Detected change data
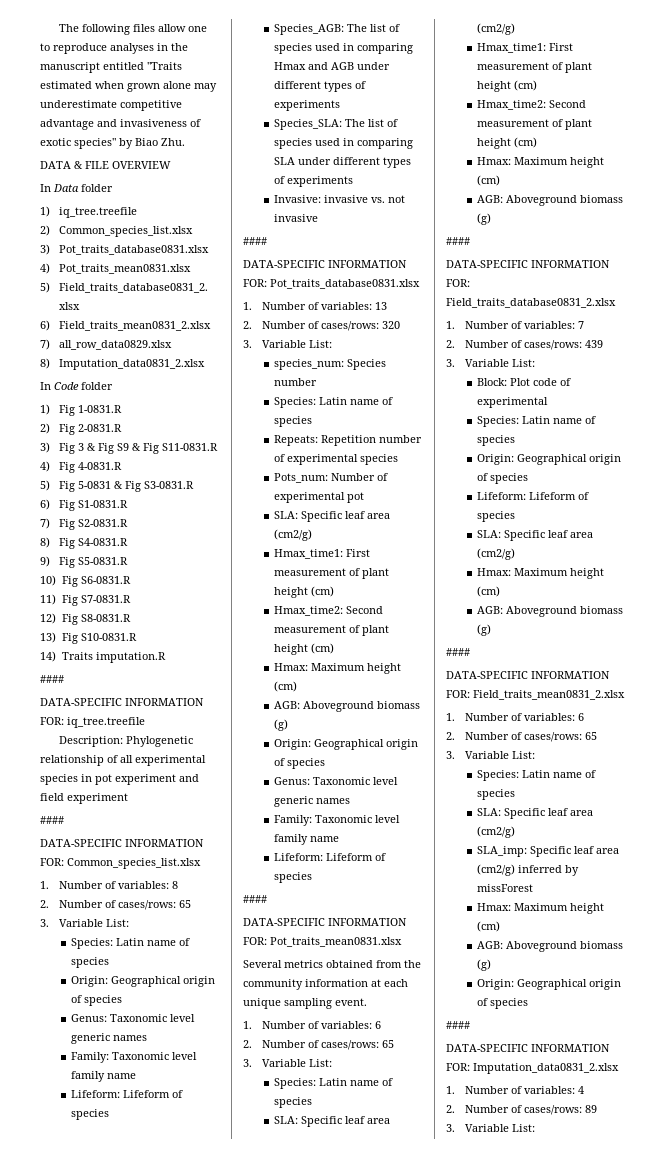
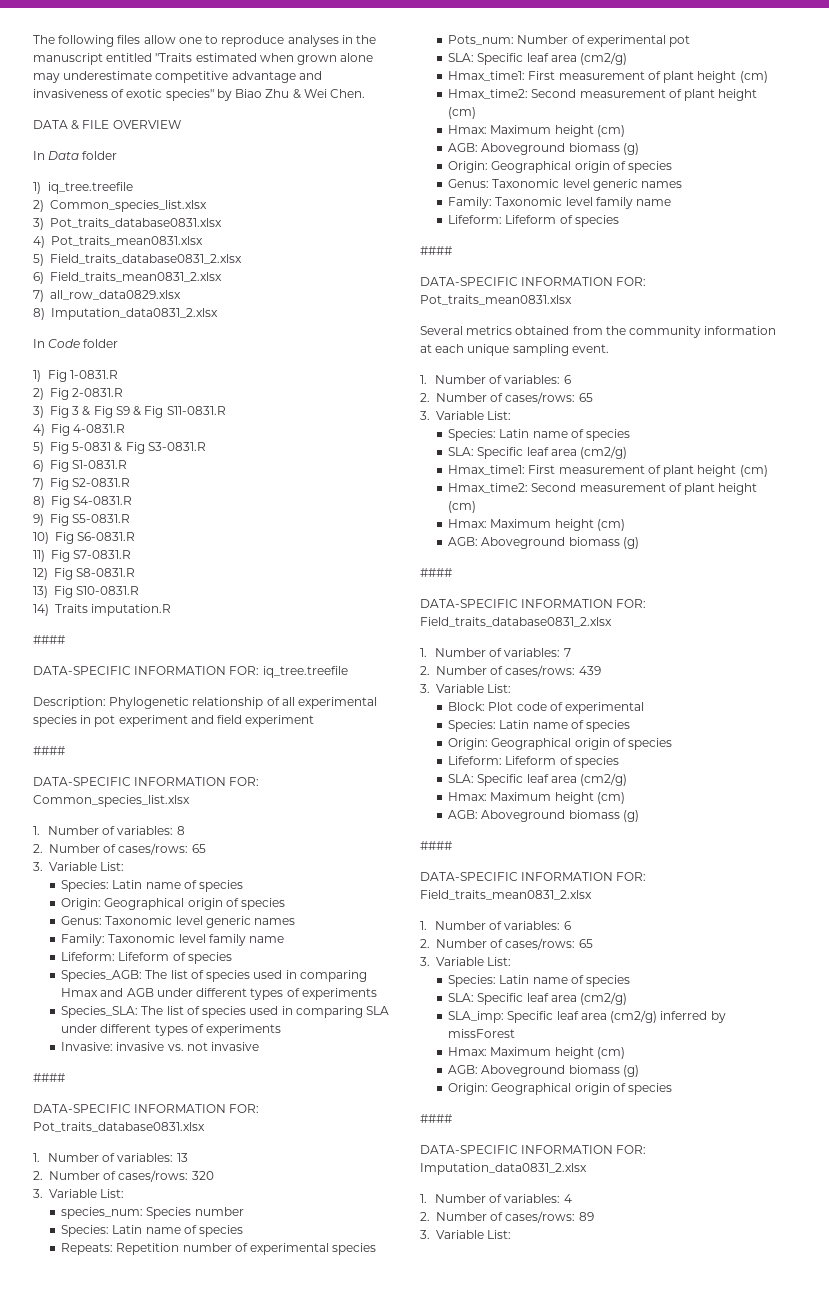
- The following files allow one to reproduce analyses in the manuscript entitled "Traits estimated when grown alone may underestimate competitive advantage and invasiveness of exotic species" by Biao Zhu.
+ The following files allow one to reproduce analyses in the manuscript entitled "Traits estimated when grown alone may underestimate competitive advantage and invasiveness of exotic species" by Biao Zhu & Wei Chen.

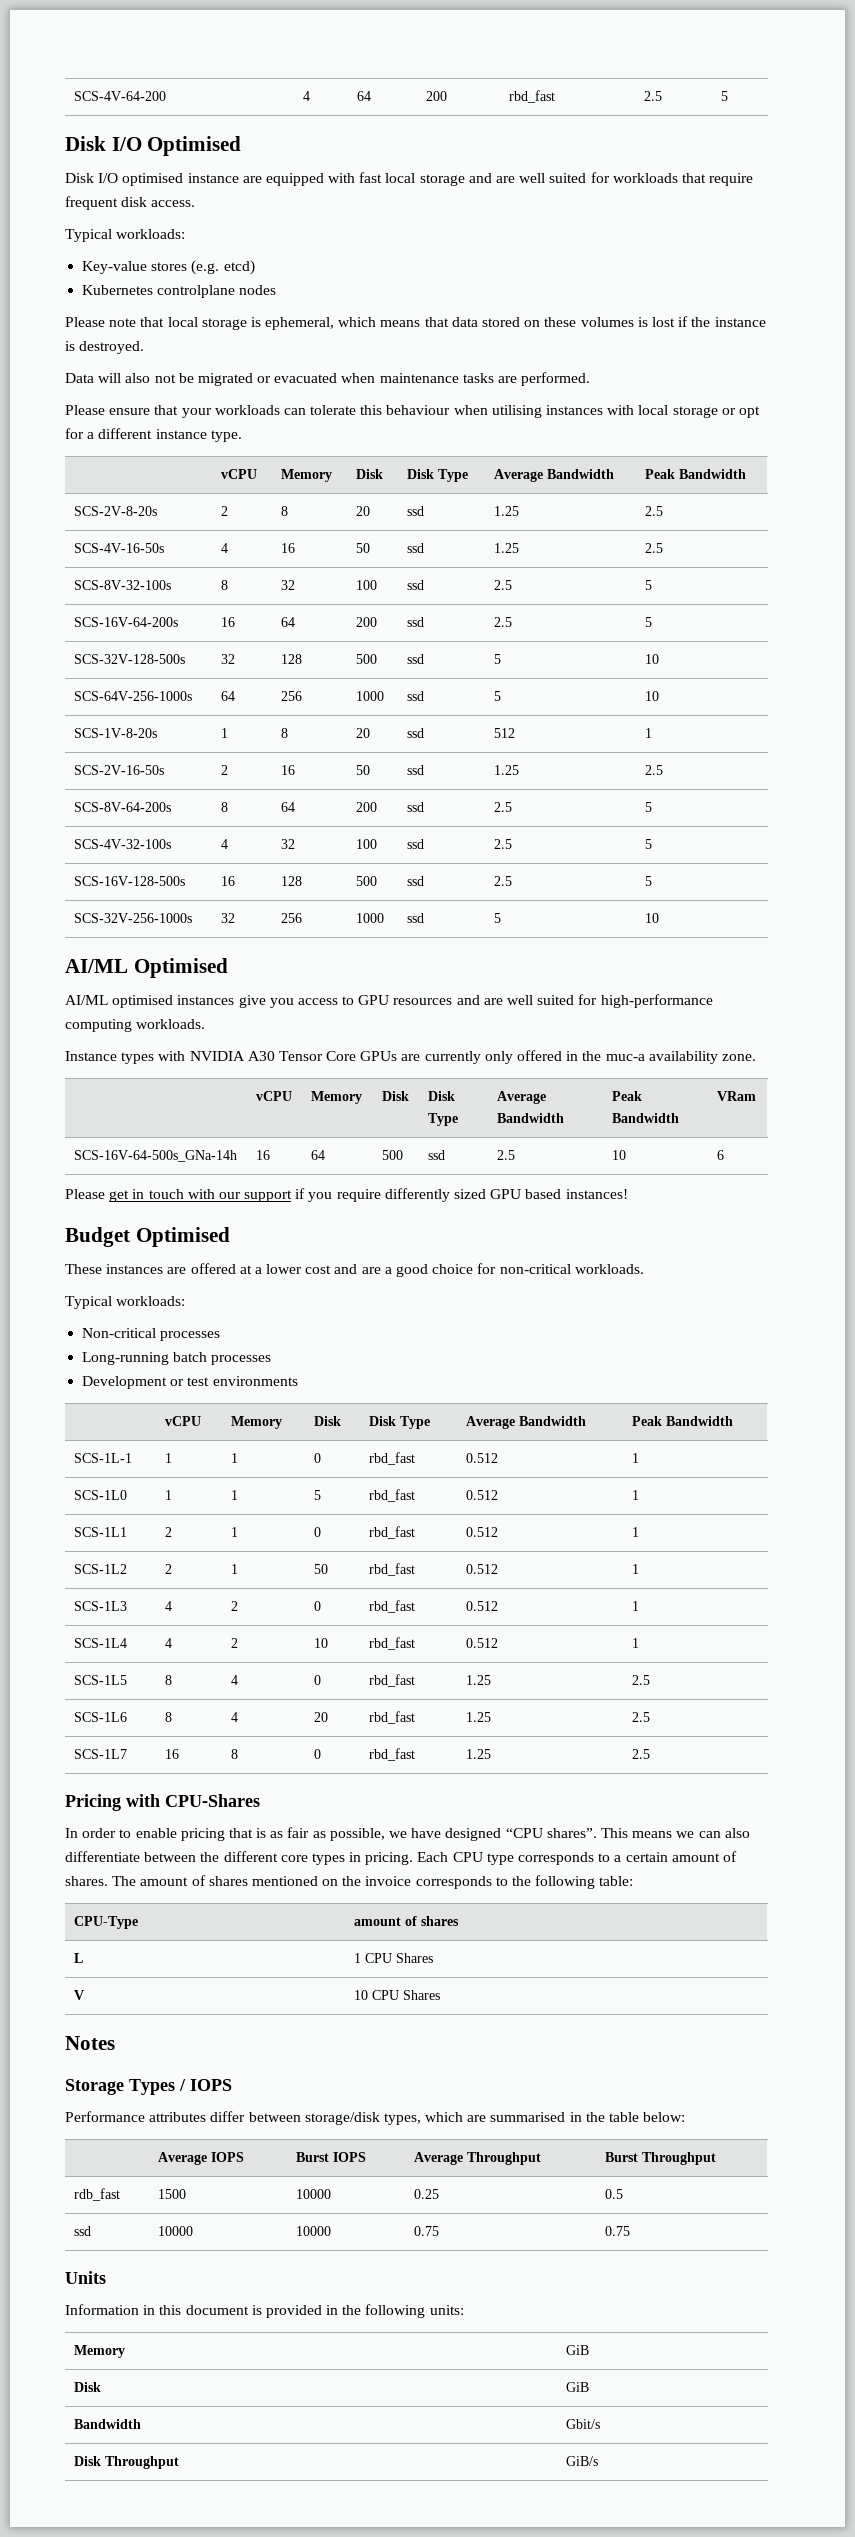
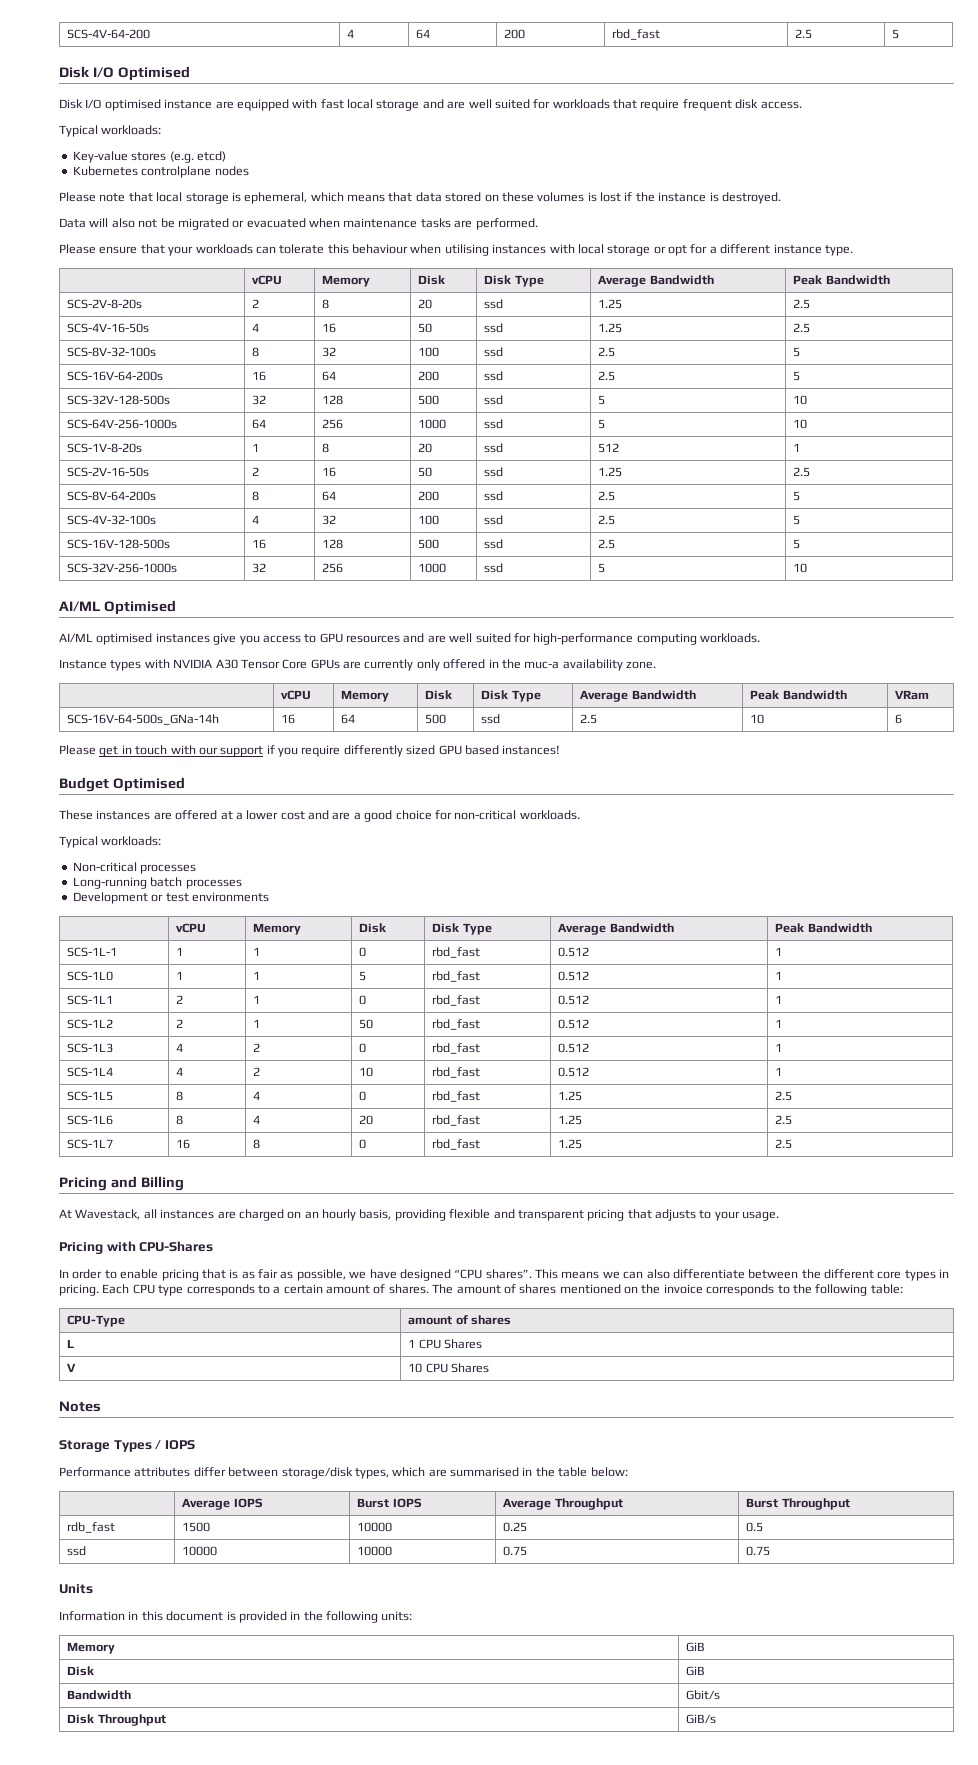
+ Pricing and Billing
+ At Wavestack, all instances are charged on an hourly basis, providing flexible and transparent pricing that adjusts to your usage.

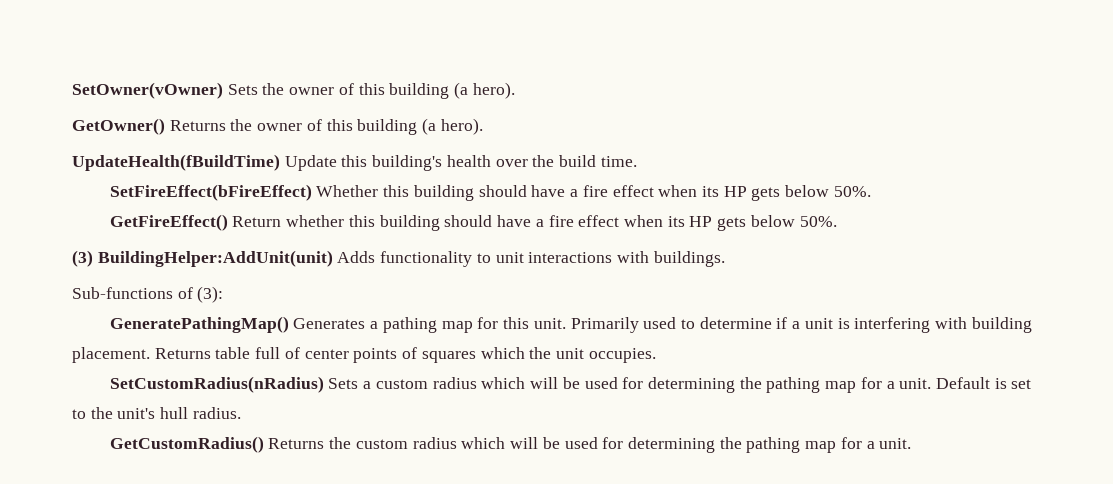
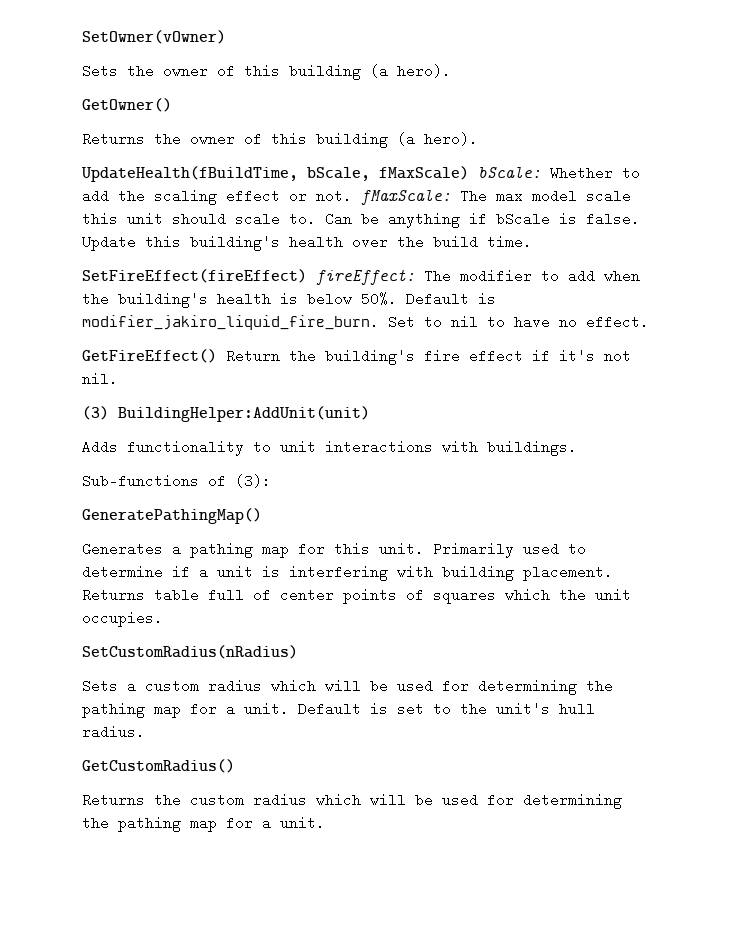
- SetOwner(vOwner) Sets the owner of this building (a hero).
+ SetOwner(vOwner)
+ Sets the owner of this building (a hero).
- GetOwner() Returns the owner of this building (a hero).
+ GetOwner()
+ Returns the owner of this building (a hero).
- UpdateHealth(fBuildTime) Update this building's health over the build time.
+ UpdateHealth(fBuildTime, bScale, fMaxScale) bScale: Whether to add the scaling effect or not. fMaxScale: The max model scale this unit should scale to. Can be anything if bScale is false. Update this building's health over the build time.
- SetFireEffect(bFireEffect) Whether this building should have a fire effect when its HP gets below 50%.
- GetFireEffect() Return whether this building should have a fire effect when its HP gets below 50%.
+ SetFireEffect(fireEffect) fireEffect: The modifier to add when the building's health is below 50%. Default is modifier_jakiro_liquid_fire_burn. Set to nil to have no effect.
+ GetFireEffect() Return the building's fire effect if it's not nil.
- (3) BuildingHelper:AddUnit(unit) Adds functionality to unit interactions with buildings.
+ (3) BuildingHelper:AddUnit(unit)
+ Adds functionality to unit interactions with buildings.
- GeneratePathingMap() Generates a pathing map for this unit.
+ GeneratePathingMap()
+ Generates a pathing map for this unit.
- SetCustomRadius(nRadius) Sets a custom radius which will be used for determining the pathing map for a unit.
+ SetCustomRadius(nRadius)
+ Sets a custom radius which will be used for determining the pathing map for a unit.
- GetCustomRadius() Returns the custom radius which will be used for determining the pathing map for a unit.
+ GetCustomRadius()
+ Returns the custom radius which will be used for determining the pathing map for a unit.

What you have to do.
Starting with the first line of the data, transcribe every line exactly through the one containing "- UpdateHealth(fBuildTime) Update". No pictures go in.

Exercise solution.
- The following files allow one to reproduce analyses in the manuscript entitled "Traits estimated when grown alone may underestimate competitive advantage and invasiveness of exotic species" by Biao Zhu.
+ The following files allow one to reproduce analyses in the manuscript entitled "Traits estimated when grown alone may underestimate competitive advantage and invasiveness of exotic species" by Biao Zhu & Wei Chen.

+ Pricing and Billing
+ At Wavestack, all instances are charged on an hourly basis, providing flexible and transparent pricing that adjusts to your usage.

- SetOwner(vOwner) Sets the owner of this building (a hero).
+ SetOwner(vOwner)
+ Sets the owner of this building (a hero).
- GetOwner() Returns the owner of this building (a hero).
+ GetOwner()
+ Returns the owner of this building (a hero).
- UpdateHealth(fBuildTime) Update this building's health over the build time.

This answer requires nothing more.